At that moment, Professor Oon knew something must have happened to Shang Su Yi. Only the Shangs had the kind of influence to turn around a Singapore Airlines flight with four hundred forty passengers onboard.
* * *
*1 A slight exaggeration, but this island—known affectionately as “Briland” to the locals—is home to twelve billionaires (at last count, and depending on who’s counting).
*2 Cantonese for “elder sister,” often used as a term of familiarity for household help in the way that “boy” is sometimes used, as in Sonny Boy or Johnny Boy.
*3 Malay for “palace.” In this instance, Alfred is referring to Istana in Singapore, the official residence of the president.
*4 The Security and Intelligence Division, Singapore’s equivalent of America’s CIA or Britain’s MI5, is so secretive that most people don’t even know it exists. But yes, that man eating fish ball on a stick outside NTUC FairPrice could be the Singaporean James Bond, and you wouldn’t even know it.
PART ONE
The only thing I like about rich people is their money.
—NANCY ASTOR, VISCOUNTESS ASTOR
CHAPTER ONE
DAVOS, SWITZERLAND
Edison Cheng stared up at the soaring honeycomb-structured ceiling in the vast white auditorium, feeling on top of the world. I’m here. I’m finally here! After years of Olympic-level networking, Eddie had at long last made it—he had been invited to attend the annual meeting of the World Economic Forum in Davos. Strictly by invitation only,*1 this prestigious event was the most elite schmoozefest on the planet.

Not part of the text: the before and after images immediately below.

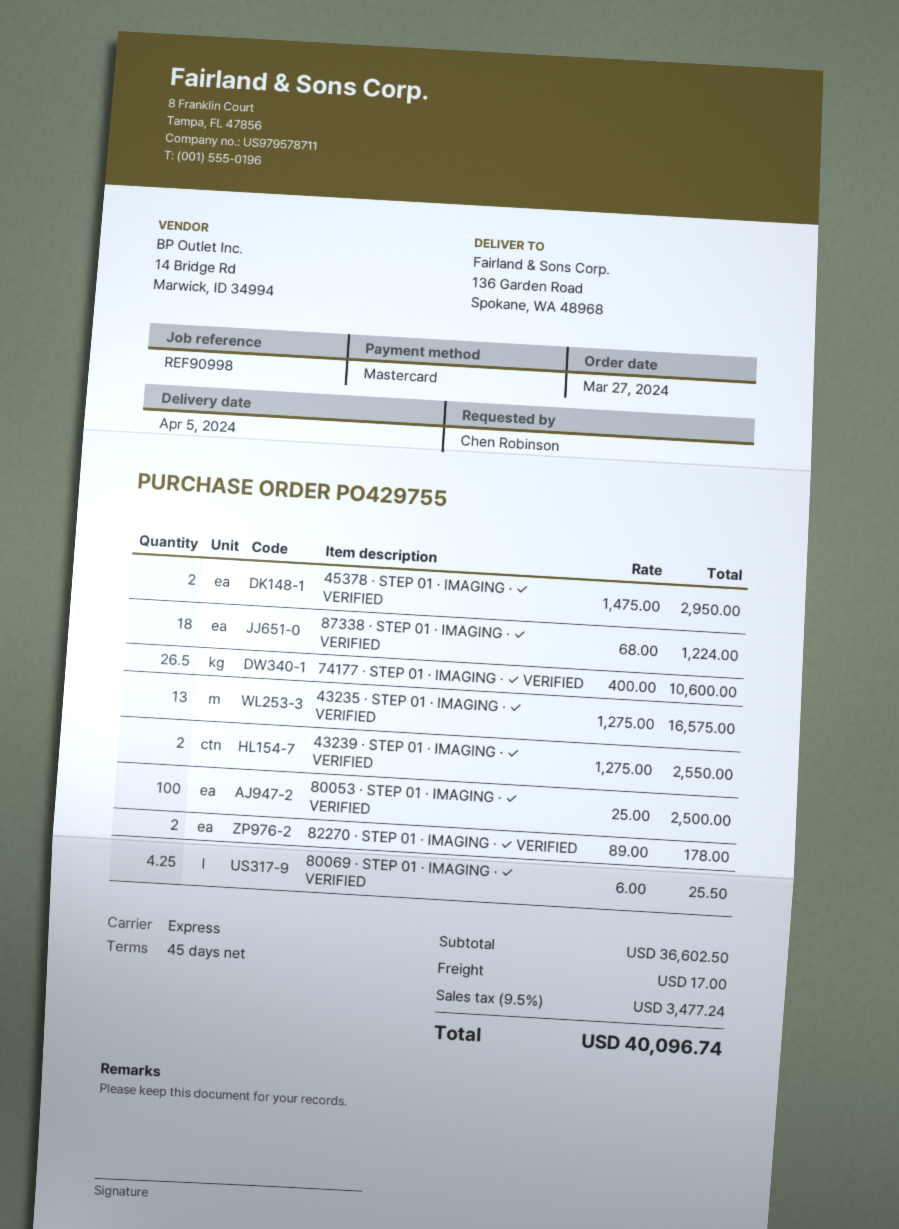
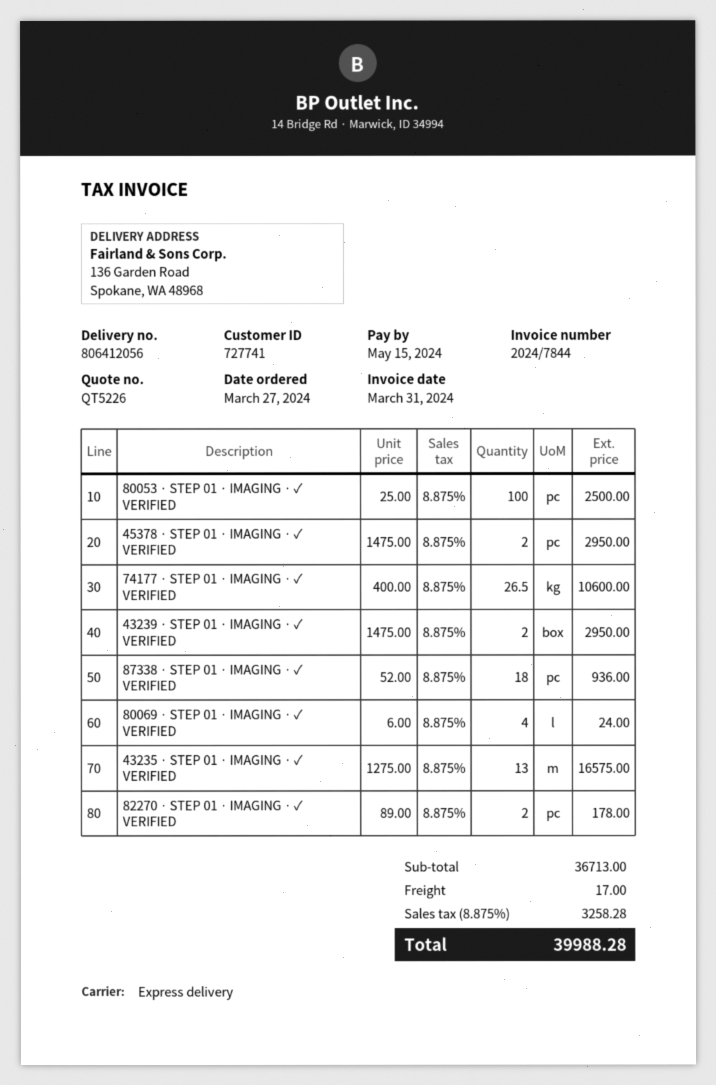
87338 · STEP 01 · IMAGING · ✓ VERIFIED: 18 x 68.00 = 1224.00 -> 18 x 52.00 = 936.00
43239 · STEP 01 · IMAGING · ✓ VERIFIED: 2 x 1275.00 = 2550.00 -> 2 x 1475.00 = 2950.00
80069 · STEP 01 · IMAGING · ✓ VERIFIED: 4.25 x 6.00 = 25.50 -> 4 x 6.00 = 24.00
subtotal: 36602.50 -> 36713.00
tax: 9.5% = 3477.24 -> 8.875% = 3258.28
total: 40096.74 -> 39988.28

Every January, the world’s most important heads of state, politicians, philanthropists, CEOs, tech leaders, thought leaders, social activists, social entrepreneurs, and, of course, movie stars*2 would descend upon this secluded ski resort high in the Swiss Alps in their private jets, check in to their luxurious hotels, put on their $5,000 ski jackets and ski boots, and engage in meaningful dialogues about such urgent issues as global warming and rising inequality.